# New to pigeon talk



## Swiftwinglofts (Nov 28, 2006)

Hi all, this is my first post on pigeon talk I have been raising pigeons for many years,I fly with the Lake Pigeon Club in Northen cal., and I also travel to the shows to show my birds.The breeds I have are Homers,Jacobins,Old dutch capuchines,Dragoons,and a few frills.Anyway I look forward to meeting and making some new friends here on pigeon talk.I will also post pics of my lofts and birds asap. Happy holidays,yours in the fancy, Stephen.


----------



## TAWhatley (Mar 6, 2001)

Hi Stephen and welcome to Pigeon-Talk. I moved your post from the thread you posted it to in order to assure that our regulars see that you are a new member and interested in show pigeons as well as homers.

Again, welcome!

Terry


----------



## Whitefeather (Sep 2, 2002)

Swiftwinglofts said:


> Hi all, this is my first post on pigeon talk I have been raising pigeons for many years,I fly with the Lake Pigeon Club in Northen cal., and *I also travel to the shows to show my birds.The breeds I have are* Homers,Jacobins,*Old dutch capuchines*,Dragoons,and a few frills.Anyway I look forward to meeting and making some new friends here on pigeon talk.
> *I will also post pics of my lofts and birds asap* . Happy holidays,yours in the fancy, Stephen.

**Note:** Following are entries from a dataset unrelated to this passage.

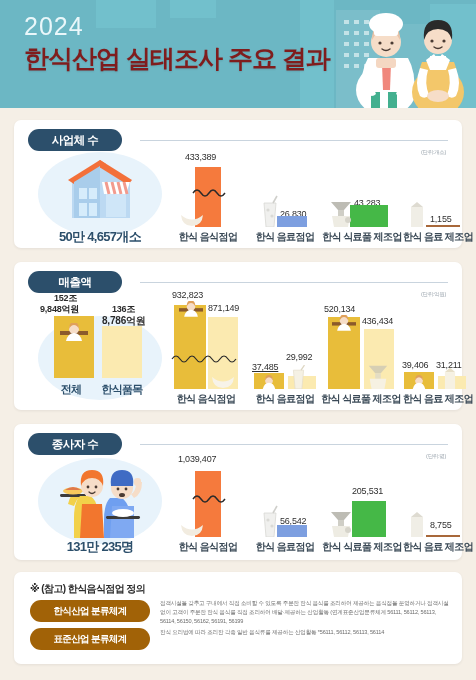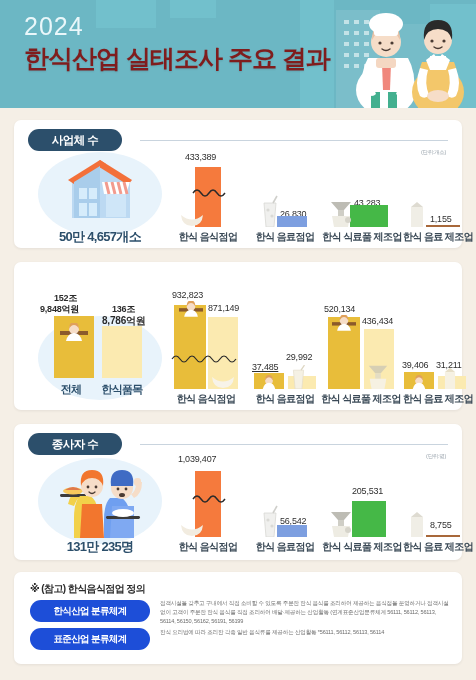--- a/index.html
+++ b/index.html
@@ -238,6 +238,11 @@
   </div>
 
   <div class="card" style="top:262px;height:148px;">
+    <div class="sec-head">
+      <div class="sec-badge">매출액</div>
+      <div class="sec-rule"></div>
+      <div class="sec-unit">(단위:억원)</div>
+    </div>
 
     <div class="hero" style="top:28px;height:116px;">
       <div class="hero-oval" style="top:26px;height:84px;"></div>

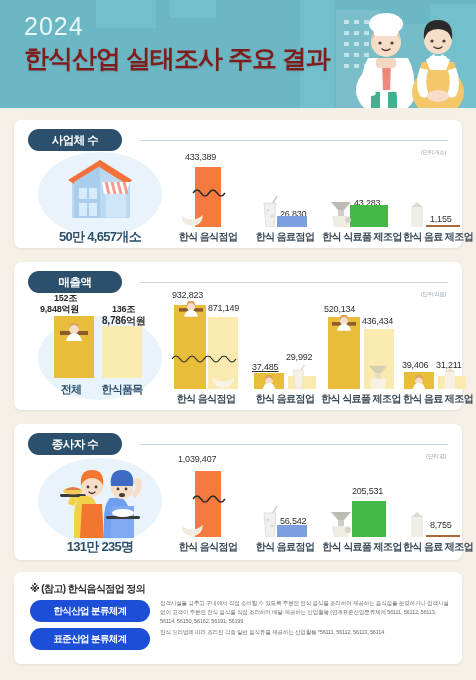--- a/index.html
+++ b/index.html
@@ -89,7 +89,7 @@
   }
   .foot-btn {
     position: absolute; left: 16px; width: 120px; height: 22px;
-    background: #1d4ed8; border-radius: 11px; color: #ffffff;
+    background: #a16207; border-radius: 11px; color: #ffffff;
     font-size: 9.5px; font-weight: bold; letter-spacing: -0.6px;
     display: flex; align-items: center; justify-content: center;
   }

Welcome to Pigeon Talk Stephen. 
I noticed you have Old Dutch Capuchines. I don't show pigeons, however I have adopted two, white, Old Dutch Capuchines that were found wandering the streets. They definitely put on a show.  
We love pictures. Look forward to seeing your setup & birds. 

Cindy


----------



## Skyeking (Jan 17, 2003)

Hello and Welcome to Pigeon Talk,

Thank you for introducing yourself.

Please feel free to ask any questions you may have that you can't find answers to in our forum.

We will be looking forward to seeing pictures of your loft and birds.


----------



## mr squeaks (Apr 14, 2005)

Hi Stephen!

Mr. Squeaks (racing homing pigeon - retired) and Shi (human - also on permanent vacation) add a warm welcome to Pigeon Talk.

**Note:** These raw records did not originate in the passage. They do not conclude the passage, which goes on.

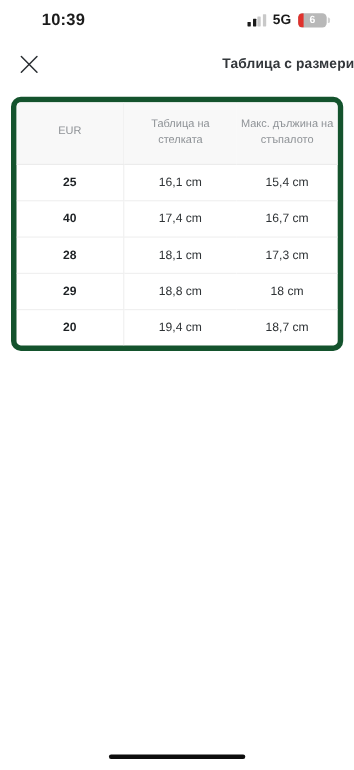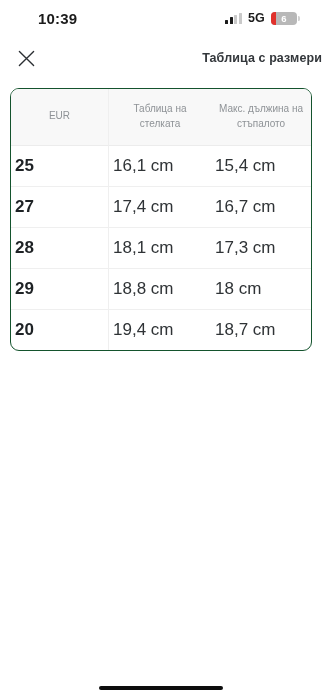--- a/index.html
+++ b/index.html
@@ -74,7 +74,7 @@
   .table-wrap { padding:8px 10px 0 10px; }
   .size-table {
     width:100%; border-collapse:separate; border-spacing:0;
-    border:1px solid #14532d; border-radius:9px;
+    border:5px solid #14532d; border-radius:9px;
     overflow:hidden; background:#fff;
     table-layout:fixed;
   }

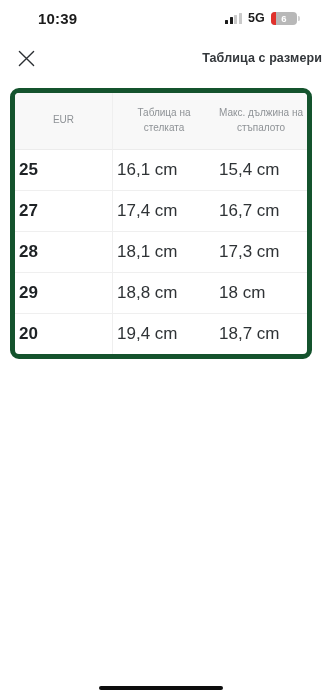--- a/index.html
+++ b/index.html
@@ -89,8 +89,8 @@
   .size-table th.c0 { width:98px; border-right:1px solid #efefef; }
   .size-table th.c1 { width:102px; }
   .size-table td {
-    font-size:17px; color:#2f3336;
-    text-align:left; padding:10px 4px;
+    font-size:11px; color:#2f3336;
+    text-align:center; padding:10px 4px;
     border-bottom:1px solid #efefef;
     vertical-align:middle;
   }

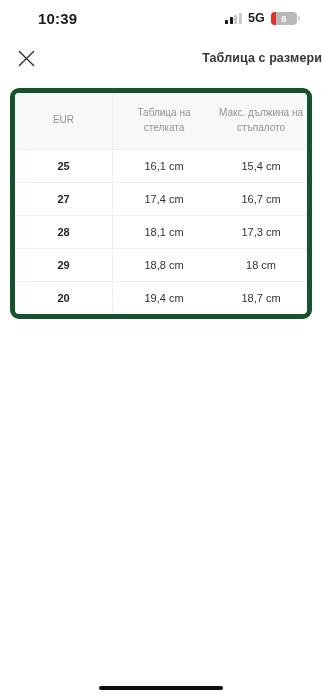--- a/index.html
+++ b/index.html
@@ -158,7 +158,7 @@
           <td>15,4 cm</td>
         </tr>
         <tr>
-          <td class="eur">27</td>
+          <td class="eur">40</td>
           <td>17,4 cm</td>
           <td>16,7 cm</td>
         </tr>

Ask away and show lots of pictures. We are a friendly group from all over the world!


----------



## Maggie-NC (Jun 22, 2005)

Hi Stephen. Just want to welcome you to the forum.


----------



## Swiftwinglofts (Nov 28, 2006)

Thanks all for the warm welcome!


----------



## re lee (Jan 4, 2003)

Good to have another person come on board that raises pigeons. Look forward to reading your posts.


----------



## Victor (Dec 18, 2004)

WELCOME ABOARD Stephen! We are glad to have you here as a member. But if I may warn you, we all really LOVE pictures related to pigeons in here, so we will be anxiously waiting!


----------



## maryjane (Jul 15, 2006)

Welcome to the forum! I'm in Northern California too.  You've certainly found the right site for pigeon people.


----------



## 4 the love of pigeon (Jul 7, 2011)

Welcome ! I'm new here to but I love pigeon talk and u will too.


----------



## Print Tippler (May 18, 2011)

This thread is acouple months under 5 years old, he is no longer on the site.


----------



## Marcos Montes (Oct 24, 2007)

Hey, welcome, do post pics of your pigeons!

Marcos


----------